## Scatter Plots: Fraction of Variance Explained by PCs
### Overview
The image presents six scatter plots, each representing the fraction of variance in centered and averaged activations explained by Principal Components (PCs). Each plot corresponds to a different condition or combination of conditions: affirmative, affirmative/negated, affirmative/negated/conjunctions, affirmative/affirmative German, negated/negated German, and affirmative/negated/conjunctions/disjunctions. The x-axis represents the PC index (ranging from 1 to 10), and the y-axis represents the explained variance (ranging from 0 to approximately 0.6).
### Components/Axes
* **Title:** "Fraction of variance in centered and averaged activations explained by PCs" (centered at the top)
* **X-axis Label (all plots):** "PC index" (ranging from 1 to 10)
* **Y-axis Label (all plots):** "Explained variance" (ranging from 0 to 0.6)
* **Plot Titles (from top-left to bottom-right):**
1. "affirmative"
2. "affirmative, negated"
3. "affirmative, negated, conjunctions"
4. "affirmative, affirmative German"
5. "affirmative, negated, negated German"
6. "affirmative, negated, conjunctions, disjunctions"
### Detailed Analysis
Here's a breakdown of each plot, noting trends and approximate data points:
**1. affirmative:**
* Trend: The explained variance starts relatively high at PC index 1 and then rapidly decreases, remaining low for the rest of the indices.

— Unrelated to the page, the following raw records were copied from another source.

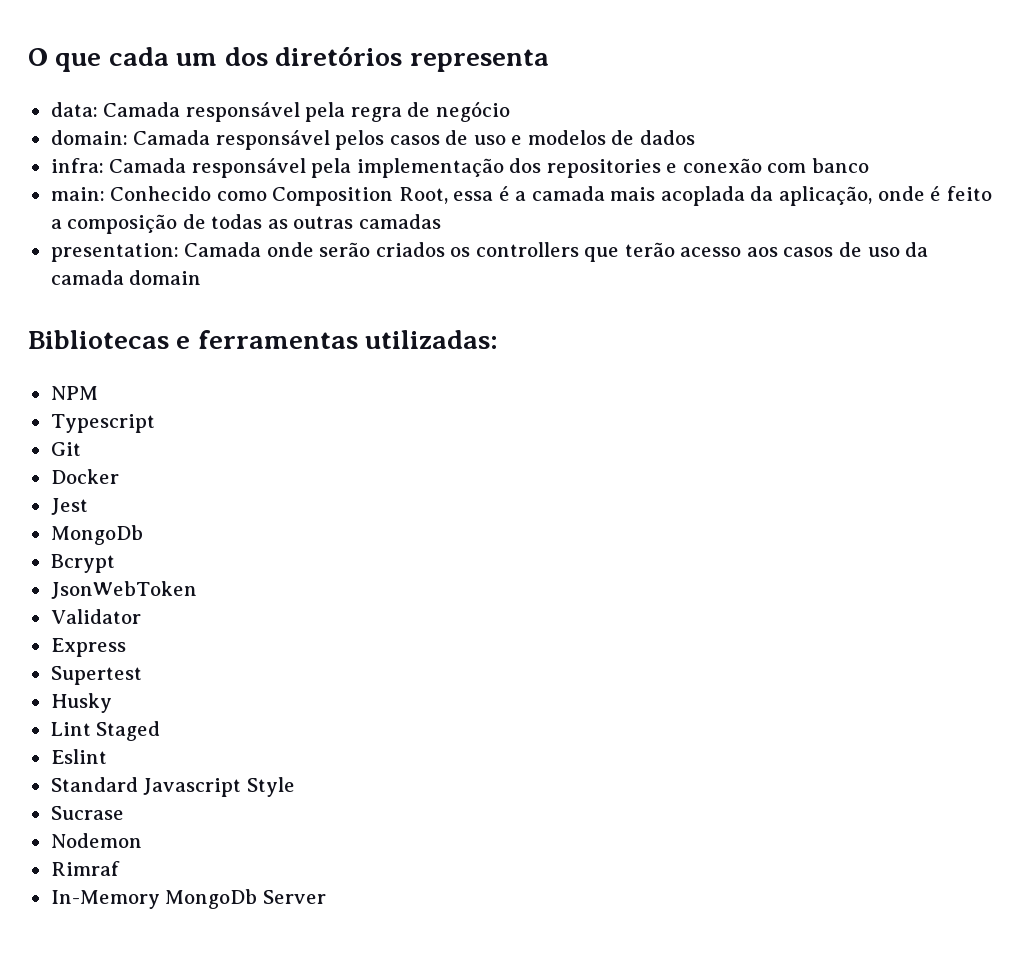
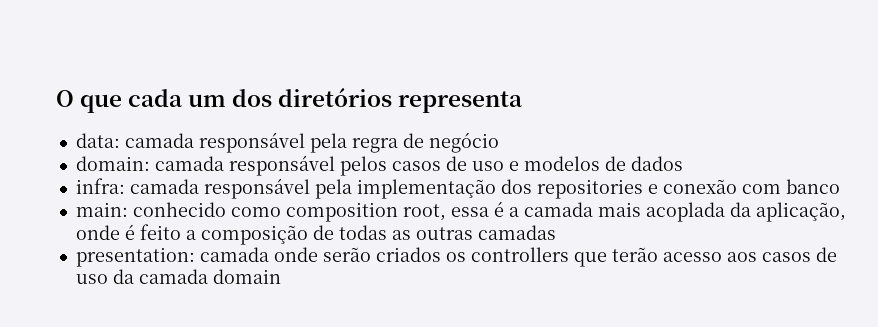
[103,102,181,117] Camada -> [124,133,194,148] camada
[133,130,211,145] Camada -> [154,156,224,171] camada
[109,158,187,173] Camada -> [129,179,199,194] camada
[110,186,448,206] Conhecido como Composition Root, -> [132,202,446,222] conhecido como composition root,
[184,242,262,257] Camada -> [199,247,269,262] camada
[28,330,499,349] [50,386,98,400] [50,414,155,433] [50,442,81,456] [50,469,119,484] [50,498,88,515] [50,525,143,545] [50,554,115,573] [50,581,197,599] [50,609,141,624] [50,638,126,657] [50,666,142,685] [50,693,112,713] [50,721,161,741] [50,749,107,764] [50,777,295,797] [50,806,124,820] [50,833,142,848] [50,861,120,876] [50,889,326,909] // Bibliotecas e ferramentas utilizadas: // NPM // Typescript // Git // Docker // Jest // MongoDb // Bcrypt // JsonWebToken // Validator // Express // Supertest // Husky // Lint Staged // Eslint // Standard Javascript Style // Sucrase // Nodemon // Rimraf // In-Memory MongoDb Server -> (281, 276) none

* Data Points (approximate):
* PC 1: 0.15
* PC 2: 0.02
* PC 3: 0.01
* PC 4-10: ~0.005
**2. affirmative, negated:**
* Trend: The explained variance is higher for the first few PCs (1-3) and then declines to near zero.
* Data Points (approximate):
* PC 1: 0.23
* PC 2: 0.12
* PC 3: 0.08
* PC 4-10: ~0.01
**3. affirmative, negated, conjunctions:**
* Trend: Similar to the previous plot, with higher variance for the first few PCs and a decline.
* Data Points (approximate):
* PC 1: 0.25
* PC 2: 0.21
* PC 3: 0.09
* PC 4-10: ~0.01
**4. affirmative, affirmative German:**
* Trend: The explained variance is highest at PC index 1 and then rapidly decreases, remaining low for the rest of the indices.
* Data Points (approximate):
* PC 1: 0.45
* PC 2: 0.02
* PC 3: 0.01
* PC 4-10: ~0.005
**5. affirmative, negated, negated German:**
* Trend: The explained variance is higher for the first few PCs (1-3) and then declines to near zero.
* Data Points (approximate):
* PC 1: 0.25
* PC 2: 0.13
* PC 3: 0.08
* PC 4-10: ~0.01
**6. affirmative, negated, conjunctions, disjunctions:**
* Trend: The explained variance is higher for the first few PCs (1-3) and then declines to near zero.
* Data Points (approximate):
* PC 1: 0.23
* PC 2: 0.11
* PC 3: 0.08
* PC 4-10: ~0.01
### Key Observations
* The "affirmative" and "affirmative, affirmative German" plots show a strong initial PC explaining a significant portion of the variance, with subsequent PCs contributing very little.
* The plots including "negated," "conjunctions," and "disjunctions" show a more distributed variance across the first few PCs, indicating that these factors require more PCs to explain the variance in activations.
* The explained variance generally decreases as the PC index increases across all conditions.
### Interpretation
These plots suggest that the variance in centered and averaged activations is largely captured by the first few Principal Components. The specific conditions (affirmative, negated, etc.) influence how this variance is distributed across the PCs. The conditions involving negation, conjunctions, and disjunctions require more PCs to explain the variance, suggesting that these linguistic features introduce more complexity in the activation patterns. The high variance explained by the first PC in the "affirmative" and "affirmative, affirmative German" conditions indicates that a single dominant factor captures much of the variability in these cases. The inclusion of German does not appear to drastically alter the variance explained by the first PC in the "affirmative, affirmative German" condition. The plots provide insight into the underlying structure of the data and how different linguistic features contribute to the variance in neural activations.